TASK PROMPT ->
Pictures should be omitted from your copy. Everything else in the entries below must be restated word for word.

PROVIDED INFORMATION ->
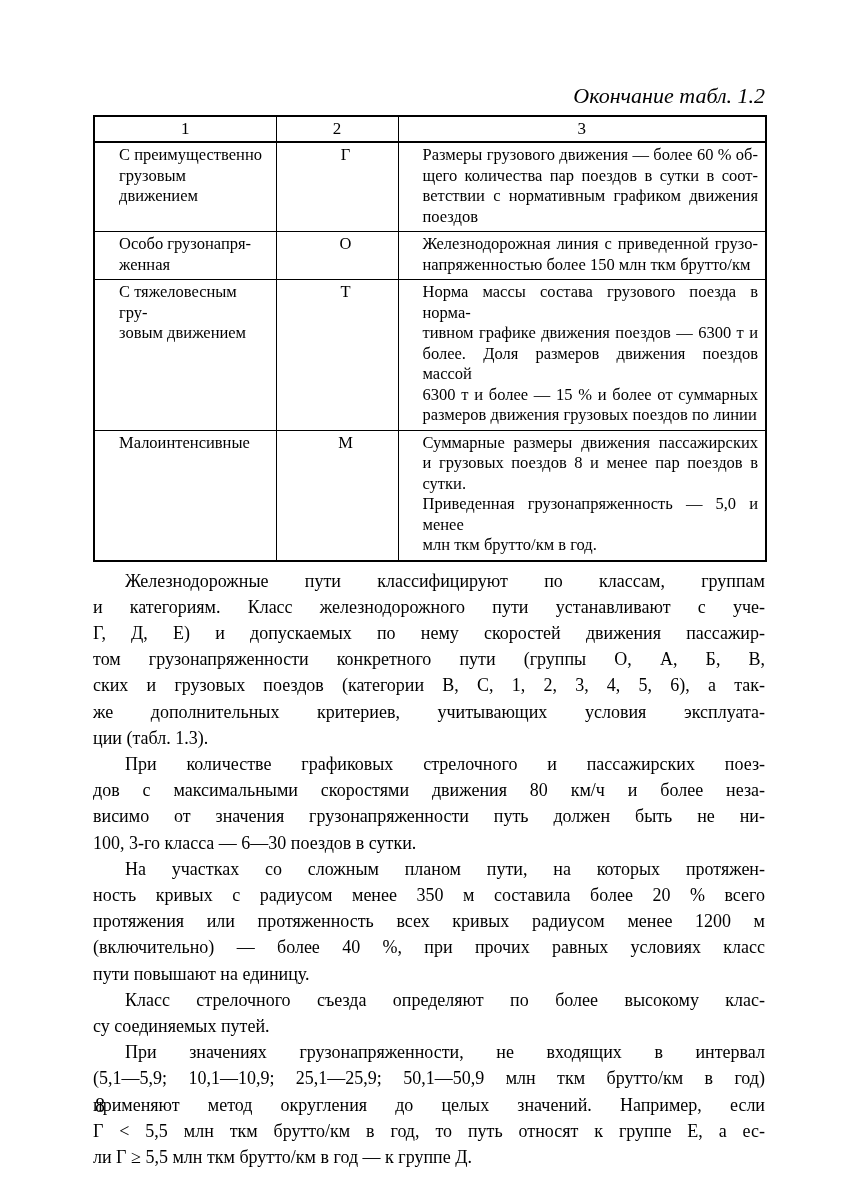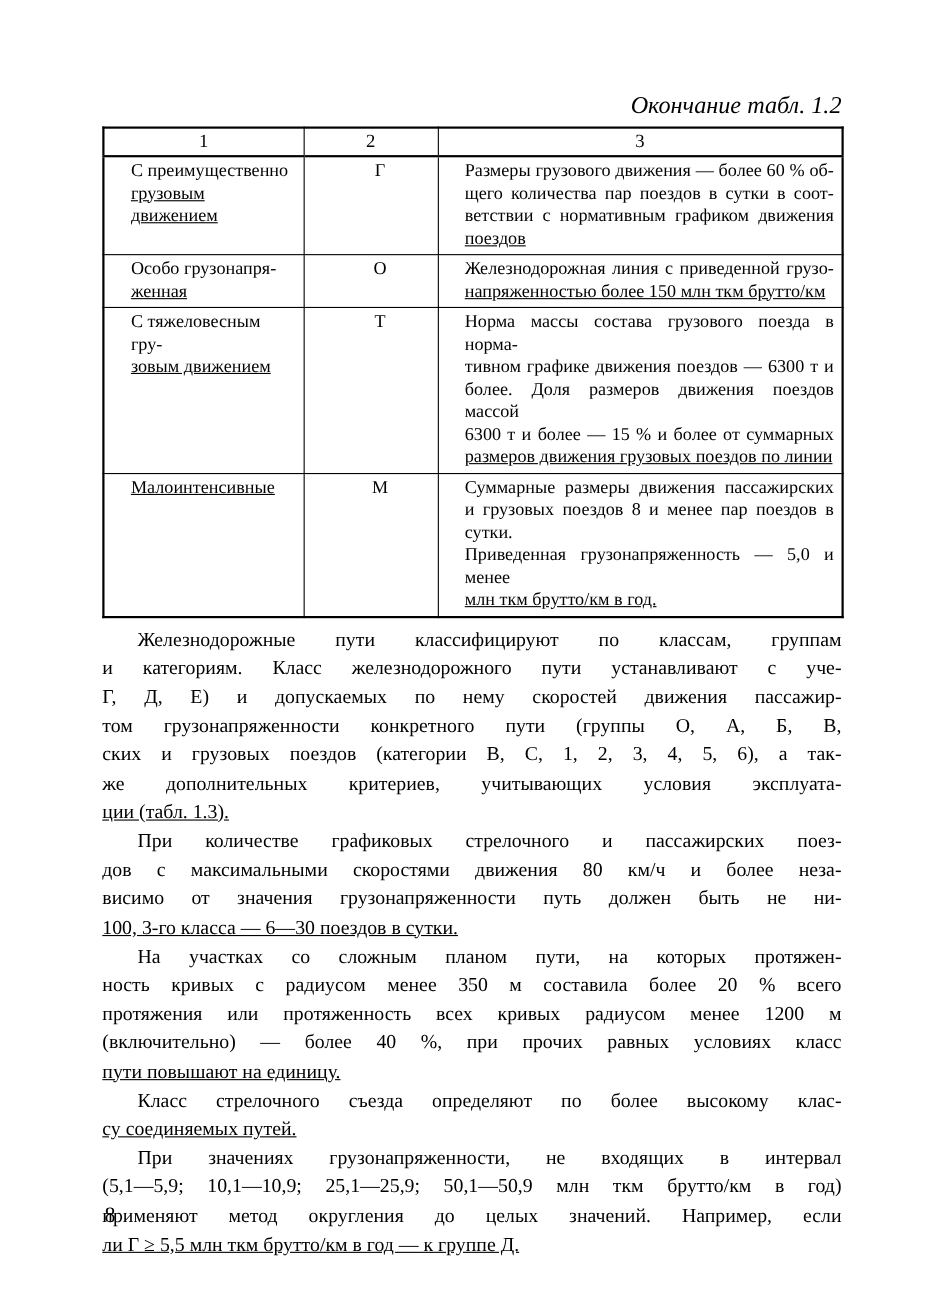--- a/index.html
+++ b/index.html
@@ -59,21 +59,20 @@
     text-align: center;
     font-size: 17px;
   }
   
   .lines .line {
     text-align: justify;
     text-align-last: justify;
   }
   .lines .line.last {
     text-align-last: left;
-    text-decoration: underline;
   }
   .lines.left .line,
   .lines.left .line.last {
     text-align: left;
     text-align-last: left;
   }
   .body-text {
     margin-top: 6px;
     font-size: 18px;
     line-height: 26.2px;
@@ -203,19 +202,20 @@
         <div class="line last">пути повышают на единицу.</div>
       </div>
     <div class="para lines">
         <div class="line">Класс стрелочного съезда определяют по более высокому клас-</div>
         <div class="line last">су соединяемых путей.</div>
       </div>
     <div class="para lines">
         <div class="line">При значениях грузонапряженности, не входящих в интервал</div>
         <div class="line">(5,1—5,9; 10,1—10,9; 25,1—25,9; 50,1—50,9 млн ткм брутто/км в год)</div>
         <div class="line">применяют метод округления до целых значений. Например, если</div>
+        <div class="line">Г &lt; 5,5 млн ткм брутто/км в год, то путь относят к группе Е, а ес-</div>
         <div class="line last">ли Г ≥ 5,5 млн ткм брутто/км в год — к группе Д.</div>
       </div>
   </div>
 
 </div>
 
 <div class="page-number">8</div>
 
 </body></html>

ANSWER BOX ->
--- a/index.html
+++ b/index.html
@@ -59,21 +59,20 @@
     text-align: center;
     font-size: 17px;
   }
   
   .lines .line {
     text-align: justify;
     text-align-last: justify;
   }
   .lines .line.last {
     text-align-last: left;
-    text-decoration: underline;
   }
   .lines.left .line,
   .lines.left .line.last {
     text-align: left;
     text-align-last: left;
   }
   .body-text {
     margin-top: 6px;
     font-size: 18px;
     line-height: 26.2px;
@@ -203,19 +202,20 @@
         <div class="line last">пути повышают на единицу.</div>
       </div>
     <div class="para lines">
         <div class="line">Класс стрелочного съезда определяют по более высокому клас-</div>
         <div class="line last">су соединяемых путей.</div>
       </div>
     <div class="para lines">
         <div class="line">При значениях грузонапряженности, не входящих в интервал</div>
         <div class="line">(5,1—5,9; 10,1—10,9; 25,1—25,9; 50,1—50,9 млн ткм брутто/км в год)</div>
         <div class="line">применяют метод округления до целых значений. Например, если</div>
+        <div class="line">Г &lt; 5,5 млн ткм брутто/км в год, то путь относят к группе Е, а ес-</div>
         <div class="line last">ли Г ≥ 5,5 млн ткм брутто/км в год — к группе Д.</div>
       </div>
   </div>
 
 </div>
 
 <div class="page-number">8</div>
 
 </body></html>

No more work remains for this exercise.